● TASK REQUIREMENTS
Return only that part of the material below which starts with the line containing "text: 28 ->" and goes on through the line containing "margin-left: 17px ->", restated exactly.

● INPUT RECORDS
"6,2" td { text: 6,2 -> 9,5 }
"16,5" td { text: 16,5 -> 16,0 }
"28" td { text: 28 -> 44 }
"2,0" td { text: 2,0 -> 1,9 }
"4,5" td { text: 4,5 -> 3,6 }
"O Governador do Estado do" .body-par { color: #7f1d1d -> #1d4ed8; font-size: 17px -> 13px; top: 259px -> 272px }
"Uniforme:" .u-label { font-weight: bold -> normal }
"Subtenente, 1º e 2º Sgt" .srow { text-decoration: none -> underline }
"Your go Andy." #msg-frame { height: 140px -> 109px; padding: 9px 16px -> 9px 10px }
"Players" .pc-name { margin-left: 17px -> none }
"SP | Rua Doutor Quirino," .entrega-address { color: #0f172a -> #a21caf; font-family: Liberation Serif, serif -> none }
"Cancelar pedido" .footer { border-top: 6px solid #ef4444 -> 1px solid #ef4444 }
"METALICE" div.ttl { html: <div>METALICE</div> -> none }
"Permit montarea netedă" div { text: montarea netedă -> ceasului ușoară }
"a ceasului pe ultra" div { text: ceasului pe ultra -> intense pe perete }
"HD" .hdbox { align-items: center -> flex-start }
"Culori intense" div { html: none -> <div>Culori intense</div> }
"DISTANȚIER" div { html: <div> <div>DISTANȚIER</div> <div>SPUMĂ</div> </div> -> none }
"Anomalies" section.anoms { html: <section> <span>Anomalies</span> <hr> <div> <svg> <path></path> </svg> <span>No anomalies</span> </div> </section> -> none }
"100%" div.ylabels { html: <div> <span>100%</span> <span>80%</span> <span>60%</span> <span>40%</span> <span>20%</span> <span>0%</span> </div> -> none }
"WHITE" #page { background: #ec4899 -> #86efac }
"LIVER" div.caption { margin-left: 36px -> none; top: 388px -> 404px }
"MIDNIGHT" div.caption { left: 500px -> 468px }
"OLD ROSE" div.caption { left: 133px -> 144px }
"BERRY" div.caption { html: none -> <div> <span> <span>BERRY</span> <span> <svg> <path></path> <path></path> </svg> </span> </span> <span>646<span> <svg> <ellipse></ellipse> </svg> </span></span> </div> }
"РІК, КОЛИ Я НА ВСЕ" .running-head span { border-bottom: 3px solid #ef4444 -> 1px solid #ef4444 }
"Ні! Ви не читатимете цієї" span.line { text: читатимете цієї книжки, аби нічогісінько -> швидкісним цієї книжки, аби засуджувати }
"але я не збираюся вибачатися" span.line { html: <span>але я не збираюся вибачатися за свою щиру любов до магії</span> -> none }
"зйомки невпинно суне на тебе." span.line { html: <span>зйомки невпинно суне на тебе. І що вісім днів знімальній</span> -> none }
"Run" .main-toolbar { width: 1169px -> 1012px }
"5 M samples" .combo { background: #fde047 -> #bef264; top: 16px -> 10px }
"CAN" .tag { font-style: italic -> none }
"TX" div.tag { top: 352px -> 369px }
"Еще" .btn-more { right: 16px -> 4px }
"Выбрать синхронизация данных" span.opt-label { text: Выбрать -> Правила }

● EXERCISE ANSWER
"28" td { text: 28 -> 44 }
"2,0" td { text: 2,0 -> 1,9 }
"4,5" td { text: 4,5 -> 3,6 }
"O Governador do Estado do" .body-par { color: #7f1d1d -> #1d4ed8; font-size: 17px -> 13px; top: 259px -> 272px }
"Uniforme:" .u-label { font-weight: bold -> normal }
"Subtenente, 1º e 2º Sgt" .srow { text-decoration: none -> underline }
"Your go Andy." #msg-frame { height: 140px -> 109px; padding: 9px 16px -> 9px 10px }
"Players" .pc-name { margin-left: 17px -> none }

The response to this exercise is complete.